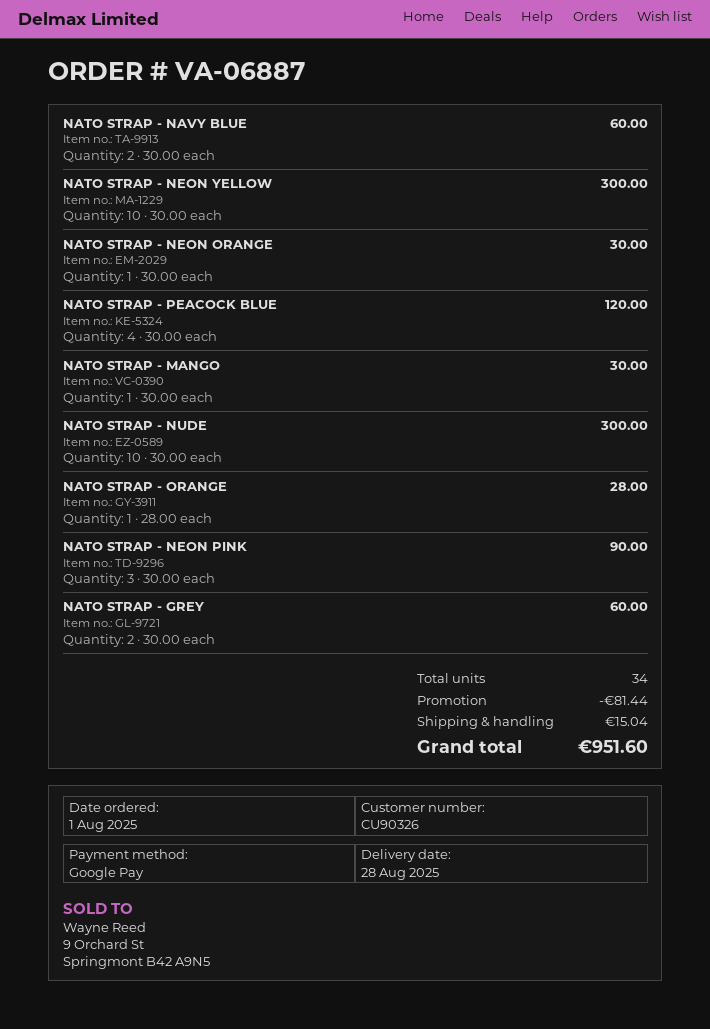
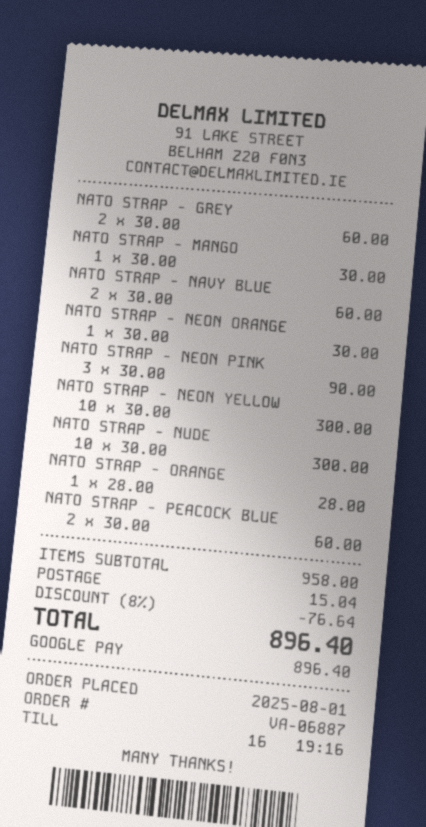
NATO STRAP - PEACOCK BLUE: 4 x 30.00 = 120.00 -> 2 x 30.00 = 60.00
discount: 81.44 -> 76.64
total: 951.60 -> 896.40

━━━

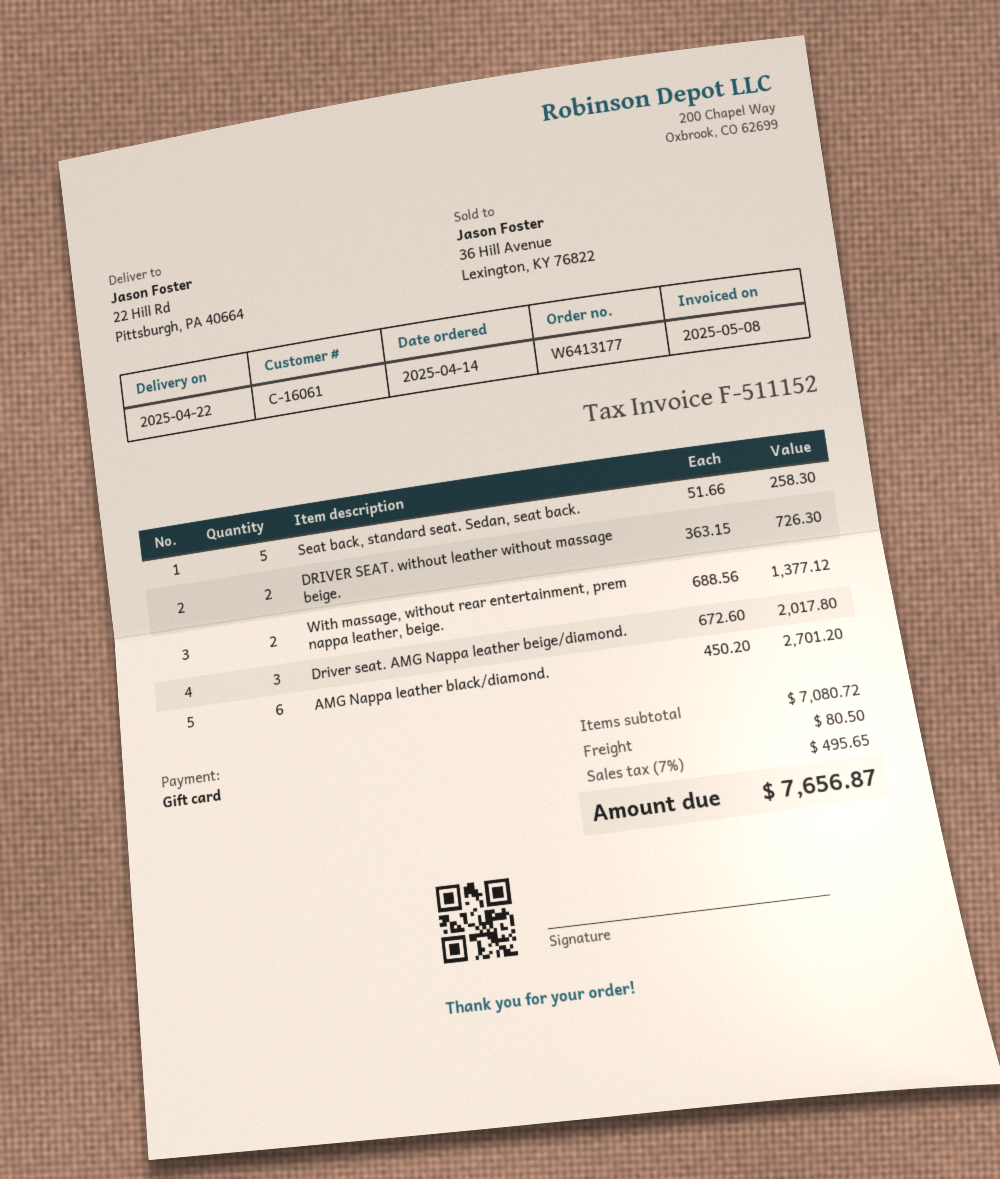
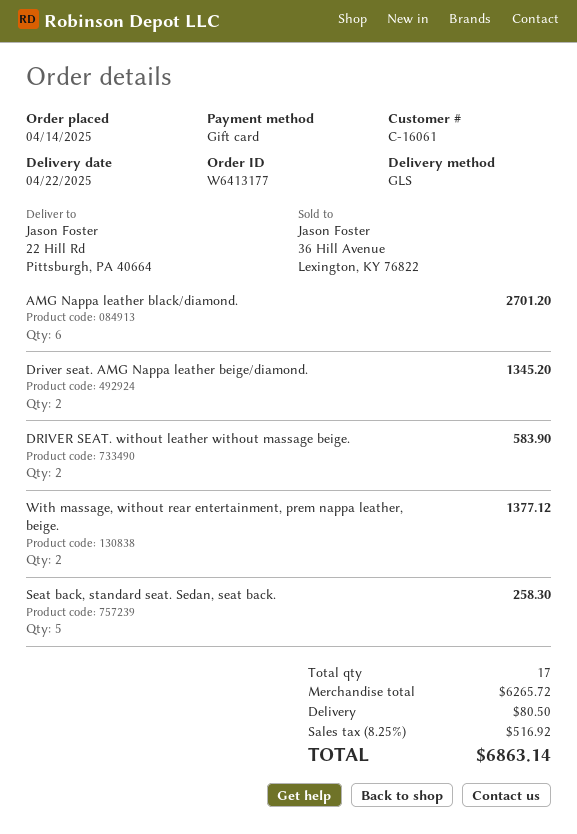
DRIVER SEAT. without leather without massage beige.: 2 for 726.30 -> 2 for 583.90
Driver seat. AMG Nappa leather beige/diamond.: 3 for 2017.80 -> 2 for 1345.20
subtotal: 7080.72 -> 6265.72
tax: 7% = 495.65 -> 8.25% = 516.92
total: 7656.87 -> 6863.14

━━━

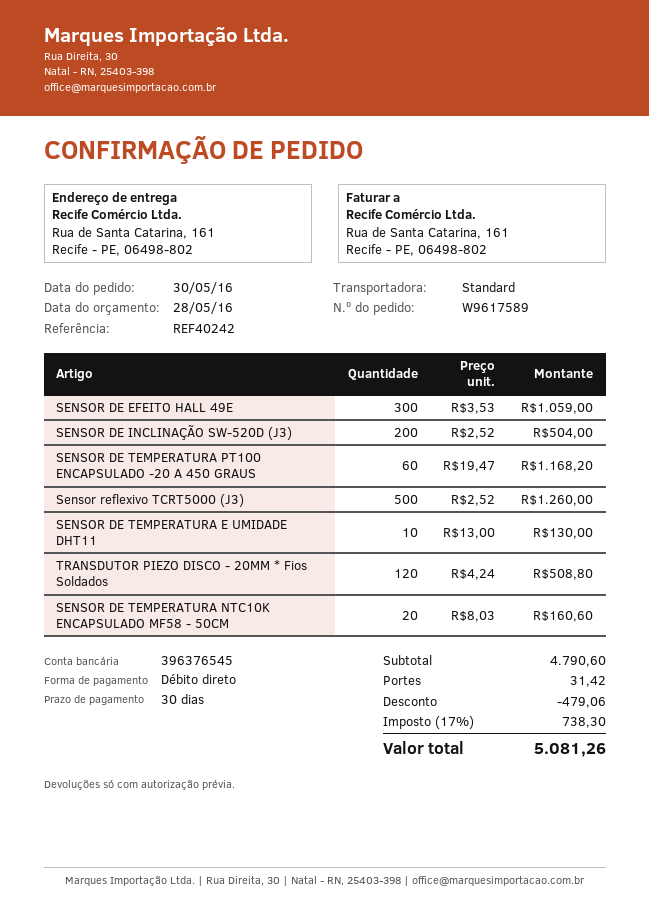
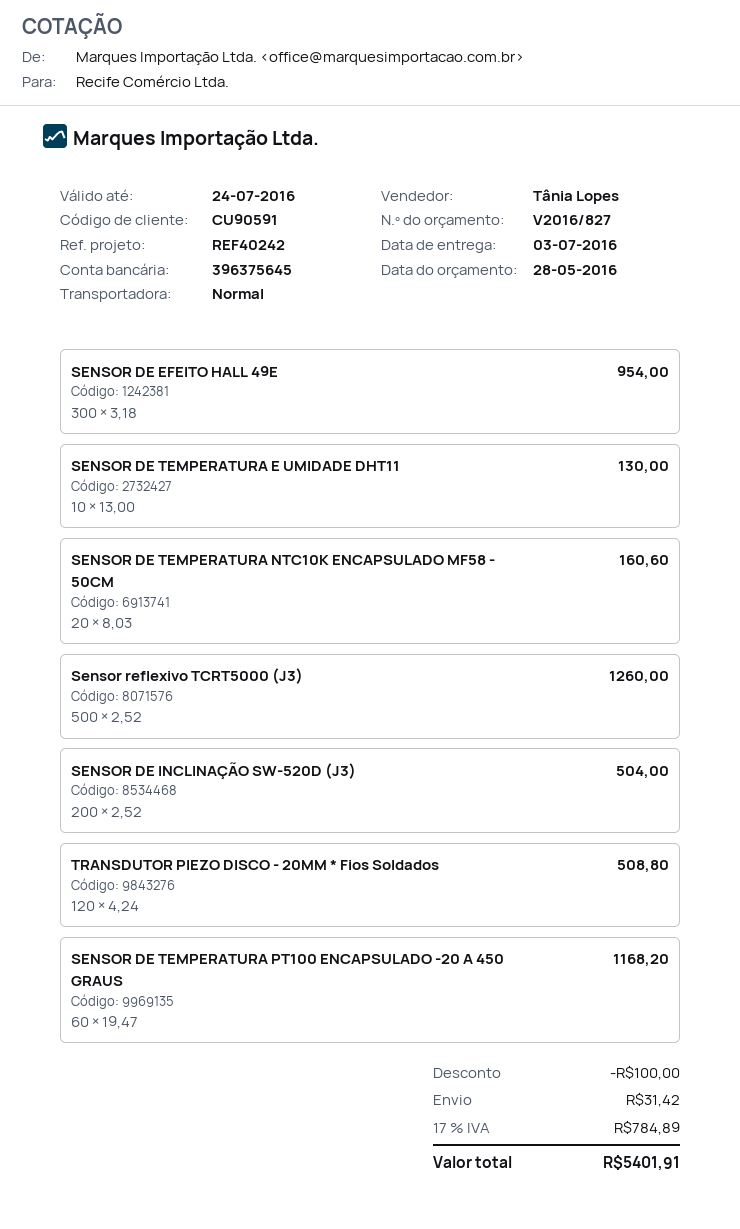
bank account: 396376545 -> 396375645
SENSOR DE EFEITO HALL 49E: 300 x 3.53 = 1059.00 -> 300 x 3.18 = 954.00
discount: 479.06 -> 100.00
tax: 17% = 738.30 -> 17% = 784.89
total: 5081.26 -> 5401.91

━━━

PROBLEM DESCRIPTION: Retype exactly the lines of the data above that fall between the line with "NATO STRAP - PEACOCK" and the line with "total: 951.60 -> 896.40", inclusive, and add nothing.

RESULT OF THE EXERCISE:
NATO STRAP - PEACOCK BLUE: 4 x 30.00 = 120.00 -> 2 x 30.00 = 60.00
discount: 81.44 -> 76.64
total: 951.60 -> 896.40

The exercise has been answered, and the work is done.